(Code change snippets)
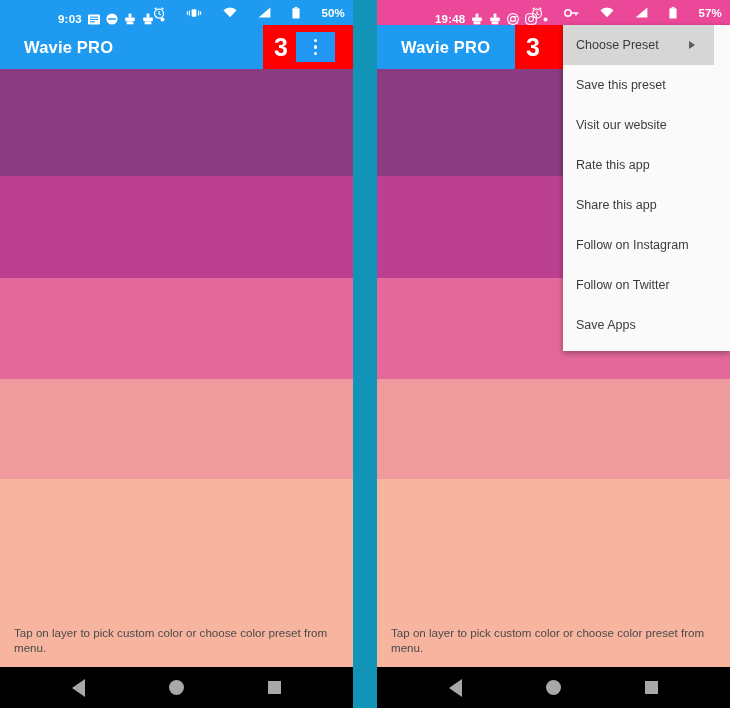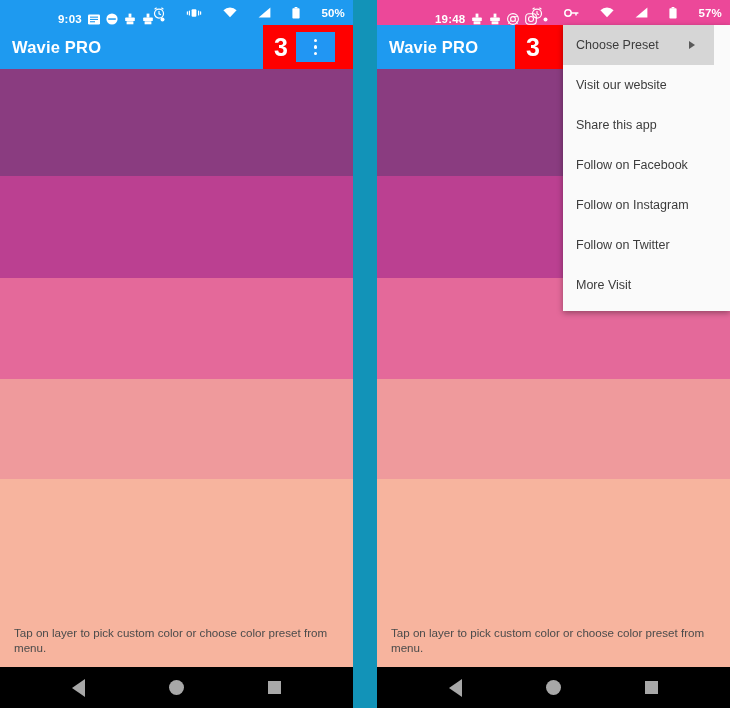--- a/index.html
+++ b/index.html
@@ -63,7 +63,7 @@
     color: #fff;
     font-size: 16.5px;
     font-weight: bold;
-    padding-left: 12px;
+    padding-left: 24px;
     letter-spacing: .2px;
   }
 

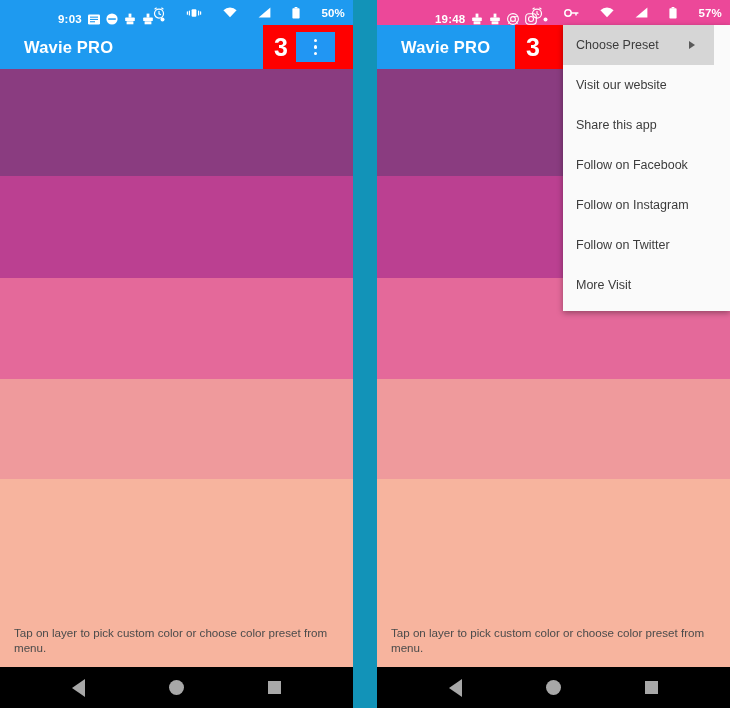--- a/index.html
+++ b/index.html
@@ -376,6 +376,9 @@
         <span class="submenu-arrow"></span>
       </div>
       <div class="menu-item">
+        <span>Save this preset</span>
+      </div>
+      <div class="menu-item">
         <span>Visit our website</span>
       </div>
       <div class="menu-item">

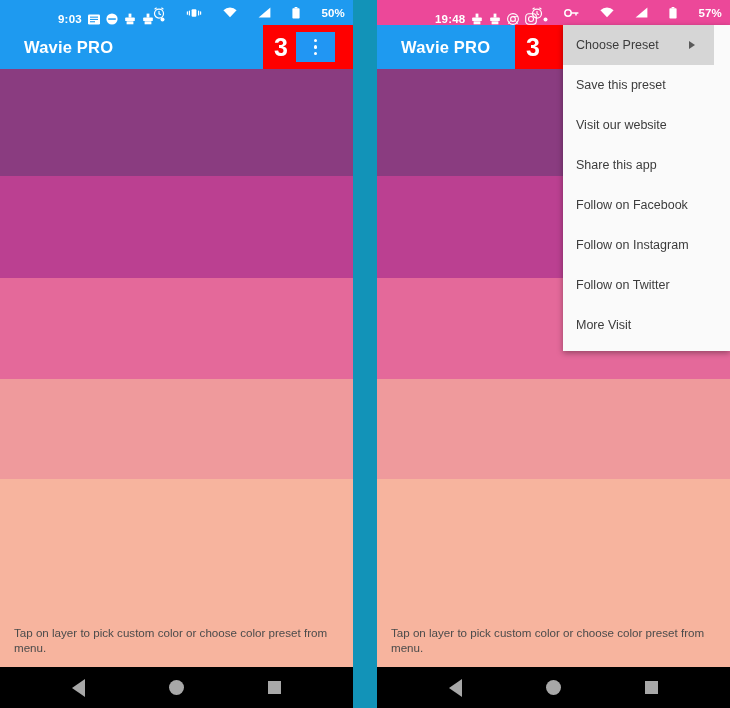--- a/index.html
+++ b/index.html
@@ -382,6 +382,9 @@
         <span>Visit our website</span>
       </div>
       <div class="menu-item">
+        <span>Rate this app</span>
+      </div>
+      <div class="menu-item">
         <span>Share this app</span>
       </div>
       <div class="menu-item">

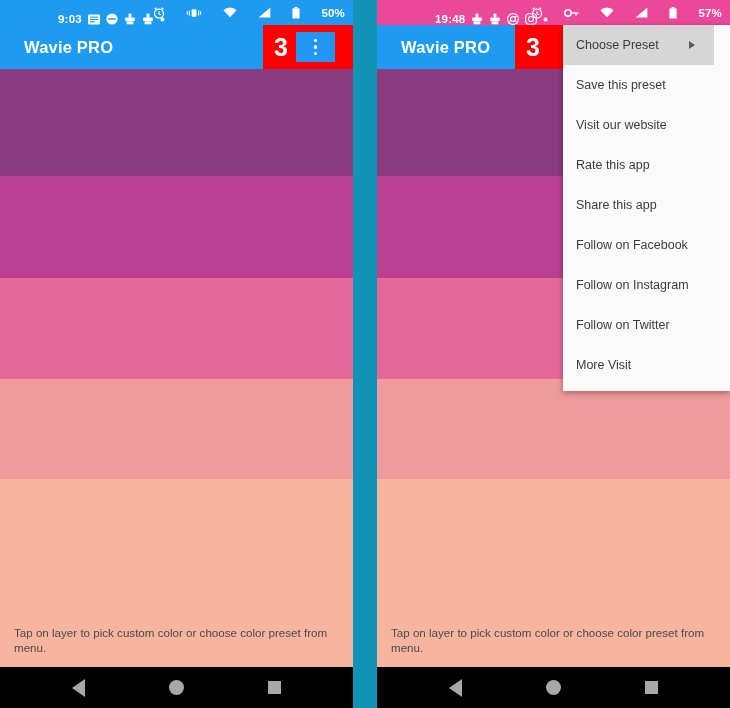--- a/index.html
+++ b/index.html
@@ -388,9 +388,6 @@
         <span>Share this app</span>
       </div>
       <div class="menu-item">
-        <span>Follow on Facebook</span>
-      </div>
-      <div class="menu-item">
         <span>Follow on Instagram</span>
       </div>
       <div class="menu-item">

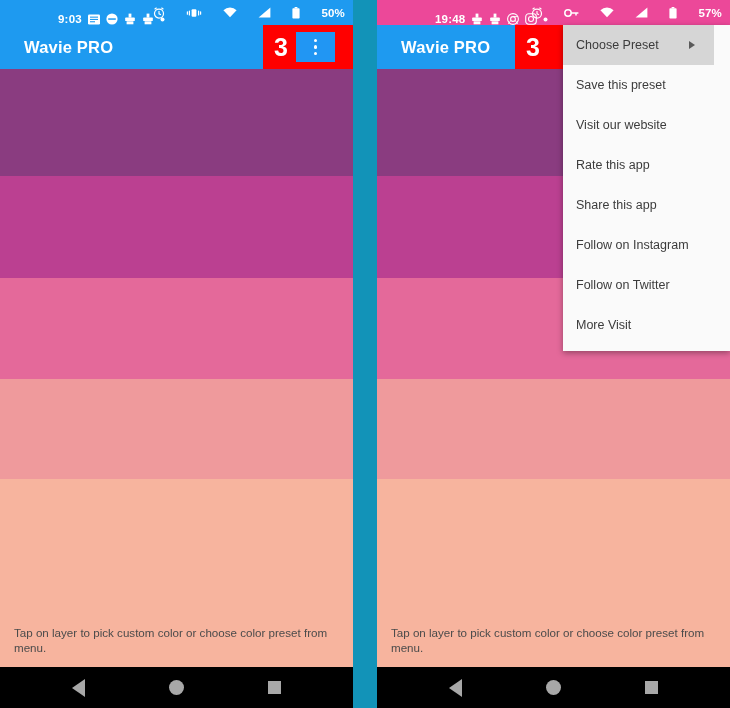--- a/index.html
+++ b/index.html
@@ -394,7 +394,7 @@
         <span>Follow on Twitter</span>
       </div>
       <div class="menu-item">
-        <span>More Visit</span>
+        <span>Save Apps</span>
       </div>
     </div>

| PROBLEM TO SOLVE |
Repeat each entry exactly as it appears; skip any picture.

| TASK RESPONSE |
--- a/index.html
+++ b/index.html
@@ -63,7 +63,7 @@
     color: #fff;
     font-size: 16.5px;
     font-weight: bold;
-    padding-left: 12px;
+    padding-left: 24px;
     letter-spacing: .2px;
   }
 

--- a/index.html
+++ b/index.html
@@ -376,6 +376,9 @@
         <span class="submenu-arrow"></span>
       </div>
       <div class="menu-item">
+        <span>Save this preset</span>
+      </div>
+      <div class="menu-item">
         <span>Visit our website</span>
       </div>
       <div class="menu-item">

--- a/index.html
+++ b/index.html
@@ -382,6 +382,9 @@
         <span>Visit our website</span>
       </div>
       <div class="menu-item">
+        <span>Rate this app</span>
+      </div>
+      <div class="menu-item">
         <span>Share this app</span>
       </div>
       <div class="menu-item">

--- a/index.html
+++ b/index.html
@@ -388,9 +388,6 @@
         <span>Share this app</span>
       </div>
       <div class="menu-item">
-        <span>Follow on Facebook</span>
-      </div>
-      <div class="menu-item">
         <span>Follow on Instagram</span>
       </div>
       <div class="menu-item">

--- a/index.html
+++ b/index.html
@@ -394,7 +394,7 @@
         <span>Follow on Twitter</span>
       </div>
       <div class="menu-item">
-        <span>More Visit</span>
+        <span>Save Apps</span>
       </div>
     </div>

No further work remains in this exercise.